-- Opening Marker --
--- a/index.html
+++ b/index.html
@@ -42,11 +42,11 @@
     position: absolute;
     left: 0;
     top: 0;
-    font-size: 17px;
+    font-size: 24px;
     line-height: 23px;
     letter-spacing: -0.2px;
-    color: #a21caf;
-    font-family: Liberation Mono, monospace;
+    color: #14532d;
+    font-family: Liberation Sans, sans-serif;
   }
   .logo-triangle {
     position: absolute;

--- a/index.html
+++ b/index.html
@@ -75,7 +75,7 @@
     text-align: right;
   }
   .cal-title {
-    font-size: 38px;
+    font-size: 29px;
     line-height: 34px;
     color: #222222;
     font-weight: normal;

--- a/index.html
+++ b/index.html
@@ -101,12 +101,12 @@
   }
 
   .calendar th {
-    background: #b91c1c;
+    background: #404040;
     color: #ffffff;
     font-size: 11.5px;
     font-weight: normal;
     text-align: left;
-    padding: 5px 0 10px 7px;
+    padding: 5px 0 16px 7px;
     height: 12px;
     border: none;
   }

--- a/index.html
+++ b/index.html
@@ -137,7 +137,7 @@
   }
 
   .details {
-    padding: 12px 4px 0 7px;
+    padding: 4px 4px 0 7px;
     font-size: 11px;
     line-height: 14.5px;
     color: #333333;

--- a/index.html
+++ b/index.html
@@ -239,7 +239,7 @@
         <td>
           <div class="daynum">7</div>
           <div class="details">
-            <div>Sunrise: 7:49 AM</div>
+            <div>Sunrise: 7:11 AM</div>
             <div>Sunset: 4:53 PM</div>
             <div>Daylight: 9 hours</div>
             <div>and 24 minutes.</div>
-- Closing Marker --
Action item: In the listing above, locate the line containing "line-height: 14.5px;" and the line containing "<div>Sunrise: 7:11 AM</div>". Transcribe those two lines and everything between them, exactly as written.

Written reply:
     line-height: 14.5px;
     color: #333333;

--- a/index.html
+++ b/index.html
@@ -239,7 +239,7 @@
         <td>
           <div class="daynum">7</div>
           <div class="details">
-            <div>Sunrise: 7:49 AM</div>
+            <div>Sunrise: 7:11 AM</div>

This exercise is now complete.